Back in my naïve youth, I determined that – despite being an English major – I could never go into publishing because “It would ruin books for me.” Oh sweet, sweet twenty-two year old me. Little did you know that you would go five years without reading a book once you had children.
I used to love to read, not just for pleasure but to become enveloped in a book. I used to be sad when I finished a book, because it would mean that I could never read it again for the first time. I remember one time saying, unironically, that it was hard for me to share a physical copy of a book with someone before I was finished with it because it felt like the book was divulging its secrets to someone other than me. Thank goodness I no longer feel that way because (1) pretentious much? but also (2) given that I have started approximately 15 books in the past five years before running out of steam, that would make for quite a long time for the book to keep its secrets.
I was good at reading too. Sometimes I will stumble across a book I read when I was younger and find the margins littered with poetic little gems “Ghosts are memories G can’t see” (obviously). Some things are underlined and some things – I’m guessing the really important things – are double underlined. My personal favorite is the “!” What, I wonder now, had me so worked up?
That’s not to say I’ve been completely away from books. I am a huge fan of audio books. I discovered them when I was nursing my first and had trouble falling back to sleep between feedings. But the books I listen to fall squarely into the category of light reads. For instance, a cat sitter who has a propensity for stumbling upon non-gruesome crime scenes. Or, elderly sisters who have a propensity for stumbling upon non-gruesome crime scenes. You get the idea.
So I am very proud to say that I read an actual, physical book that did not involve a murder, or a single cat. I also discussed that book with some intelligent women who had insight into the book. And we spent at least thirty minutes of our evening focused on the book rather than the intricacies of our children’s bowel movements, the amount of time it takes to get out of the door in the morning, and the amount of snot emerging from our children’s orifices.
It wasn’t my favorite book.
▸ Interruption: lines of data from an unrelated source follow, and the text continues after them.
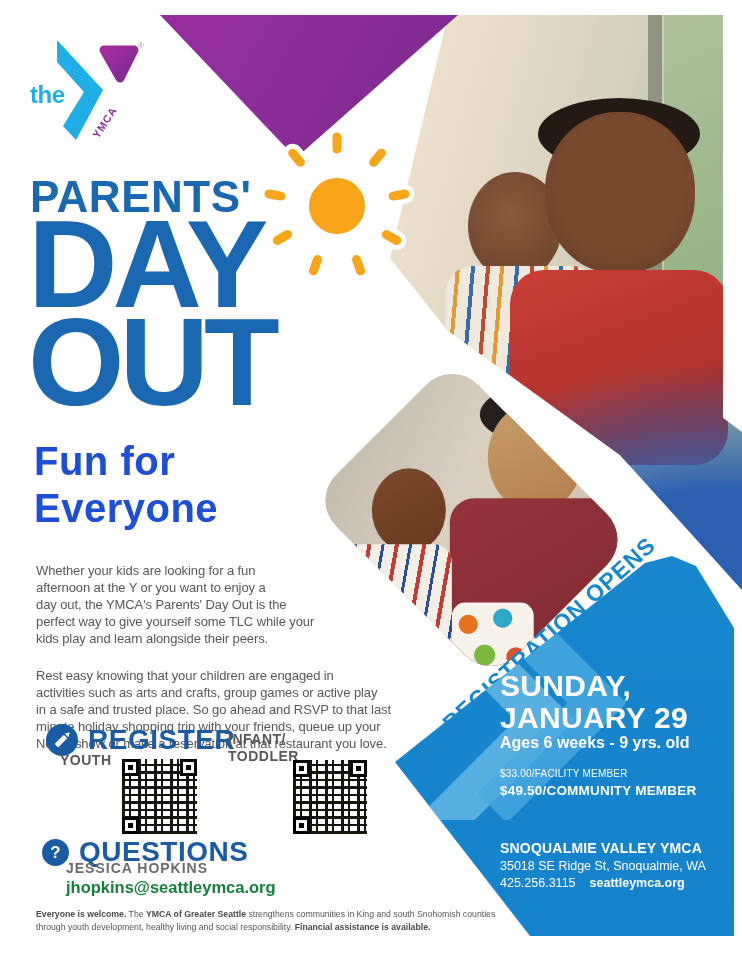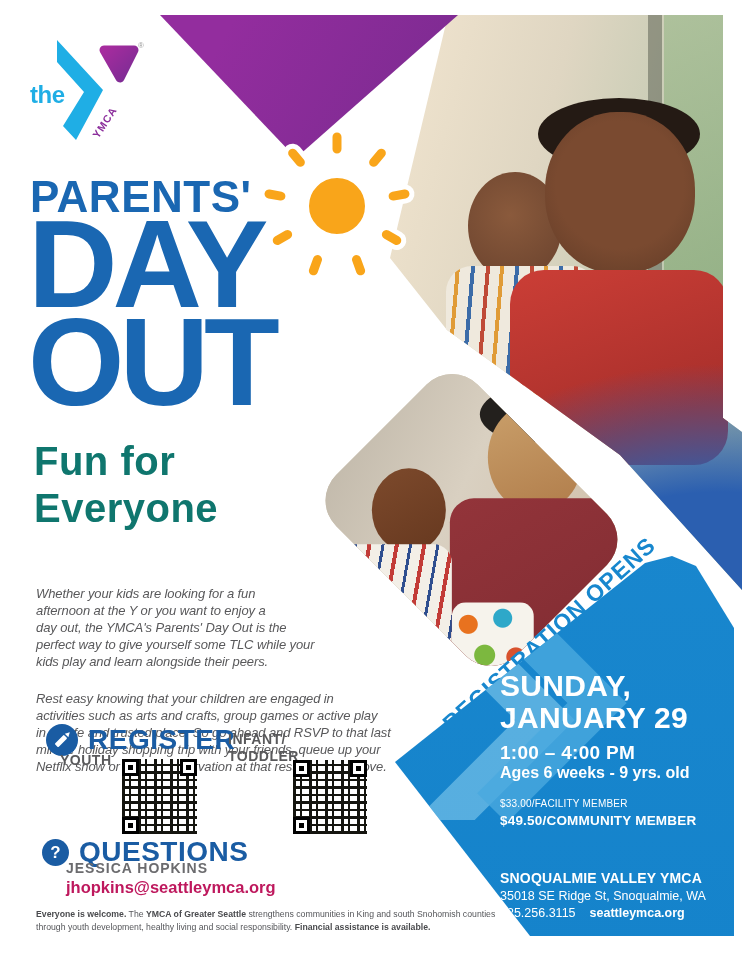"Fun for" .funfor { color: #0f766e -> #1d4ed8 }
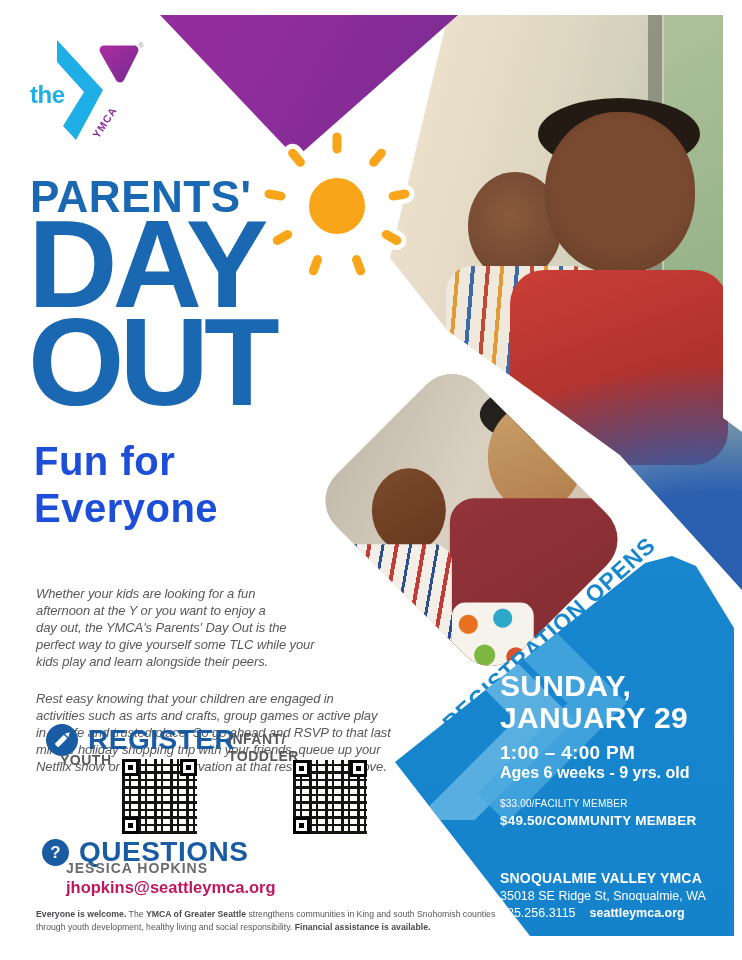"Whether your kids are looking" .bodycopy { font-style: italic -> none; top: 568px -> 545px }
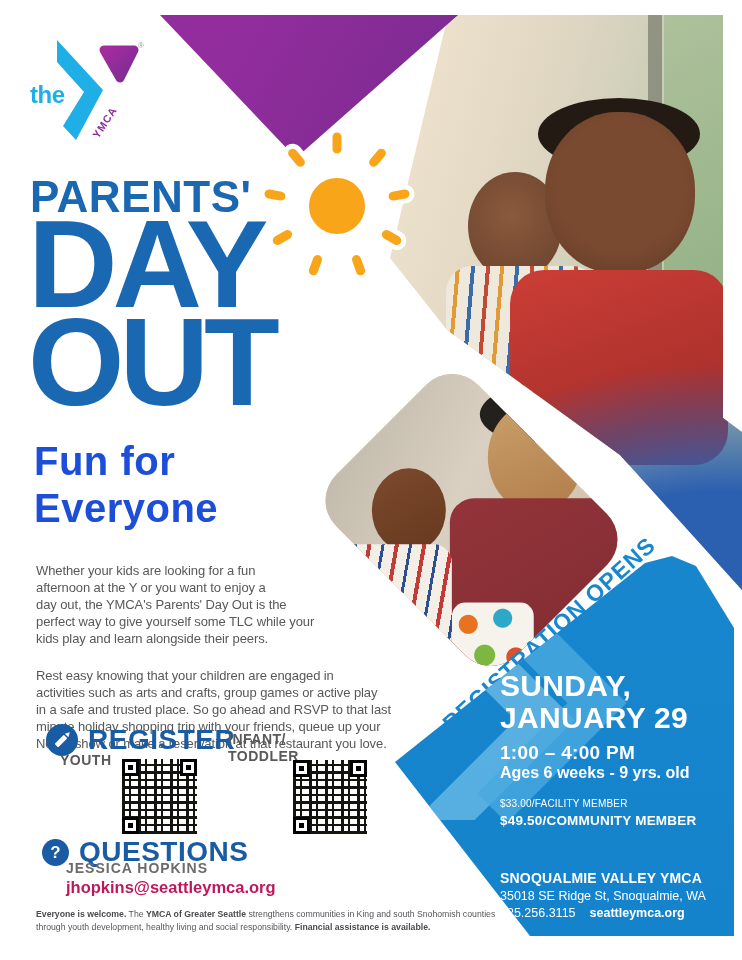"1:00 – 4:00 PM" div.ev-time { html: <div>1:00 – 4:00 PM</div> -> none }
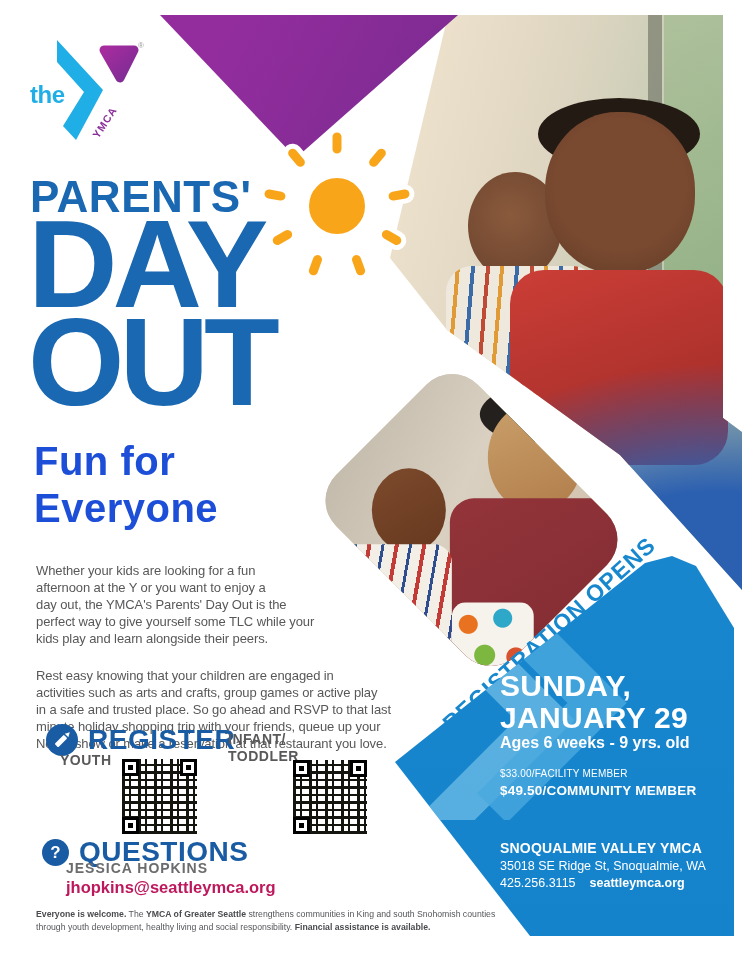"jhopkins@seattleymca.org" .contact-email { color: #be185d -> #15803d }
It didn’t warrant any exclamation points in the margin (I don’t think). But it got me interested in reading again. And it got me motivated to do something that feels grown up and worldly, because right now the only other thing I do that falls into that category is drinking French wine. (Not that there’s anything wrong with that.)
I am excited to get the literary gears of my brain grinding again. To leave the role of mom behind for a while. To rejoin the world of the literary. And, hopefully, to get smart enough to understand what those memories are that G can’t see. Because honestly, I would really like to know.